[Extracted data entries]
☆ ☆ ☆ ☆
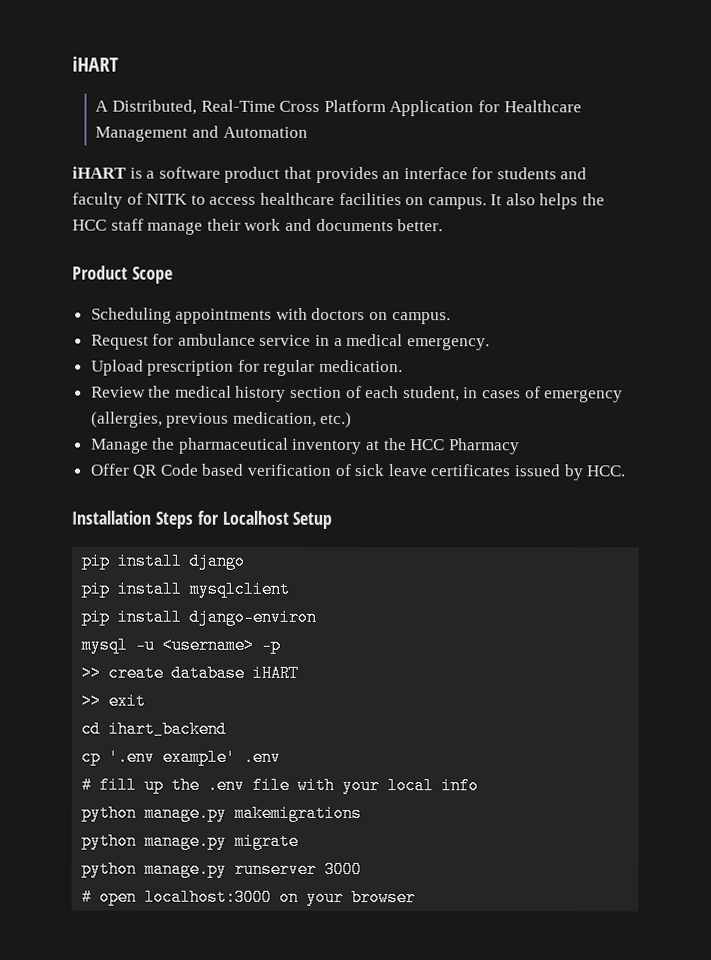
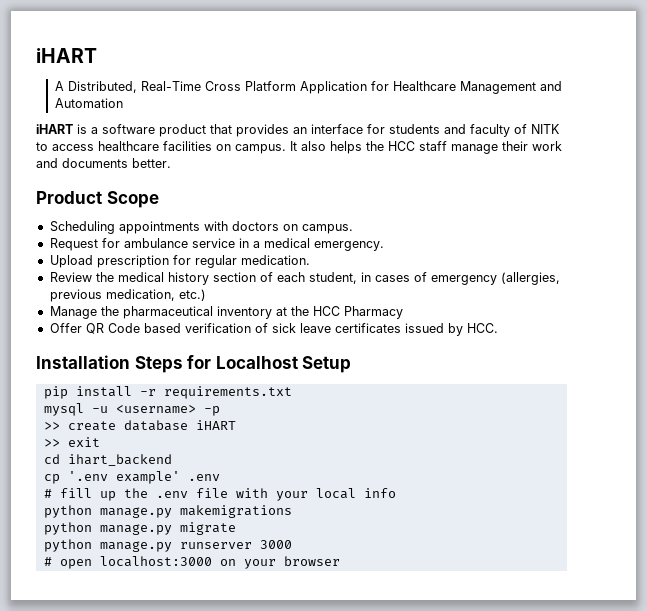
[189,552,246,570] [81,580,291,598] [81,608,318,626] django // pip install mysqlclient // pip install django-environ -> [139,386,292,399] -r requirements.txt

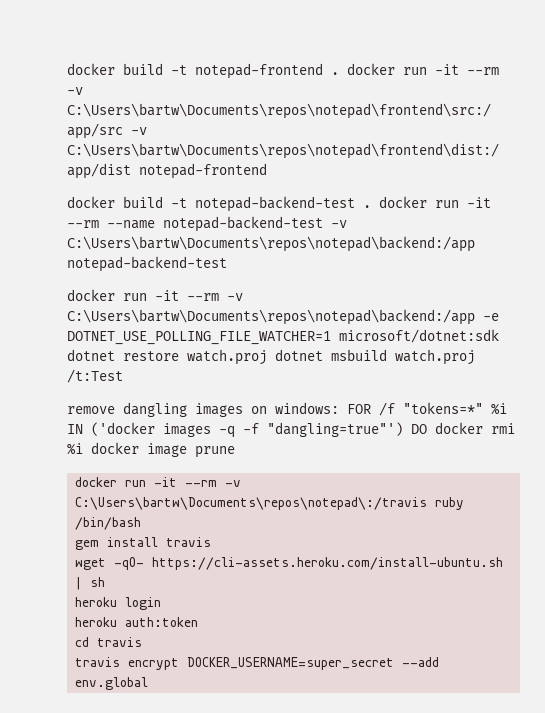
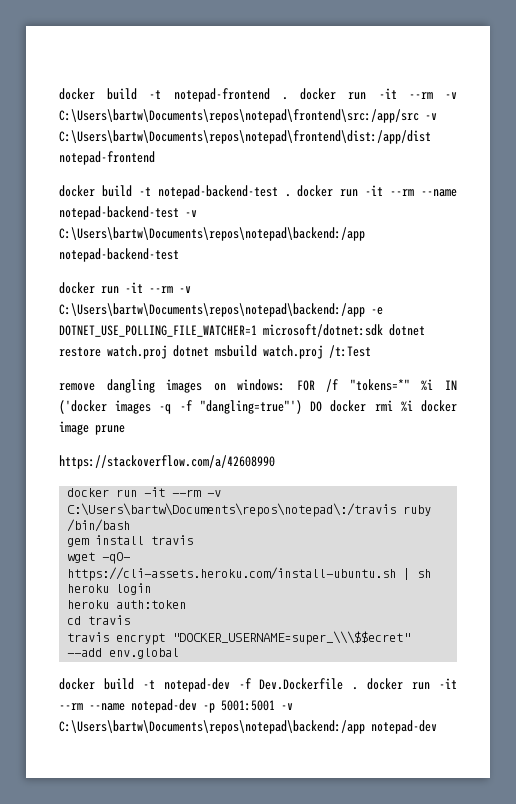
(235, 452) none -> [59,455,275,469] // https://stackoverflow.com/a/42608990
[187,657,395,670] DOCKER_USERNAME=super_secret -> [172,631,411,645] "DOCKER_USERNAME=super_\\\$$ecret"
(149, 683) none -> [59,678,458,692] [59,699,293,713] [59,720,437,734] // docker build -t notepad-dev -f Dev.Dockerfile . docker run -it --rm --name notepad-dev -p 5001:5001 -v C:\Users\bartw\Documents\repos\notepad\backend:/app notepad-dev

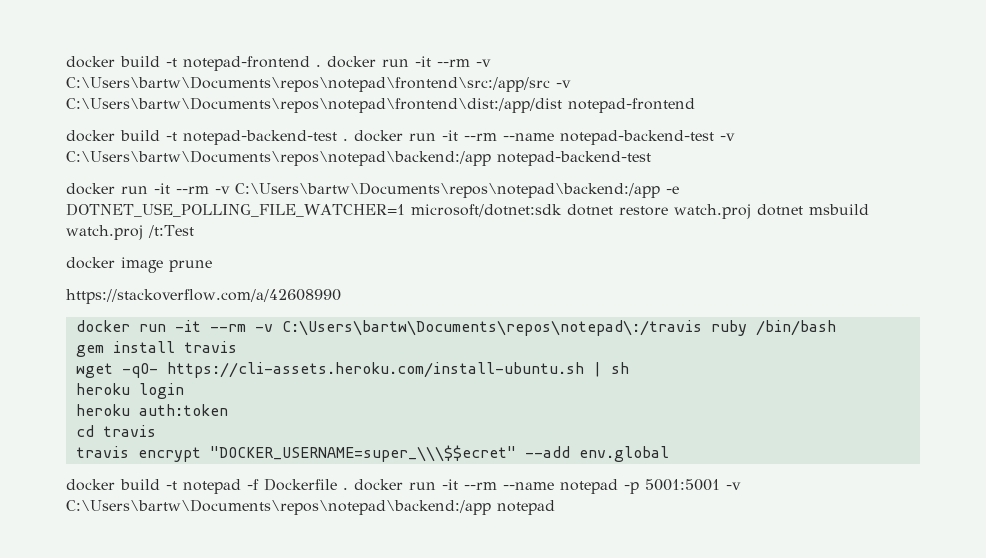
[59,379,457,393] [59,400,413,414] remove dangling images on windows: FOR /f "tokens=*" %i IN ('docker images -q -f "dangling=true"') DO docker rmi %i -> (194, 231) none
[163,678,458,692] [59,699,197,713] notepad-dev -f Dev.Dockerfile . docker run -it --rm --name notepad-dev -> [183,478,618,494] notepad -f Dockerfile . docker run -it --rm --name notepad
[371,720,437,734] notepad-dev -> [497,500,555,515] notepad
☆ ☆ ☆ ☆
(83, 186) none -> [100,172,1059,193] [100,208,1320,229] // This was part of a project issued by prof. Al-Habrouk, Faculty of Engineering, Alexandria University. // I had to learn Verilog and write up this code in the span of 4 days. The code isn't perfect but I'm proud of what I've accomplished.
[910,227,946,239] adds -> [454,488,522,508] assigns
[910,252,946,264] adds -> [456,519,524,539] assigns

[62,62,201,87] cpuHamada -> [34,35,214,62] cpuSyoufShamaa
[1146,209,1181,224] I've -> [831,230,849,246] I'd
☆ ☆ ☆ ☆
— PROBLEM —
The stretch of entries above that starts with the line containing "[910,252,946,264] adds ->" and goes on through the line containing "[1146,209,1181,224] I've ->" is to be transcribed exactly, and no other line is to be transcribed.

— ANSWER SPACE —
[910,252,946,264] adds -> [456,519,524,539] assigns

[62,62,201,87] cpuHamada -> [34,35,214,62] cpuSyoufShamaa
[1146,209,1181,224] I've -> [831,230,849,246] I'd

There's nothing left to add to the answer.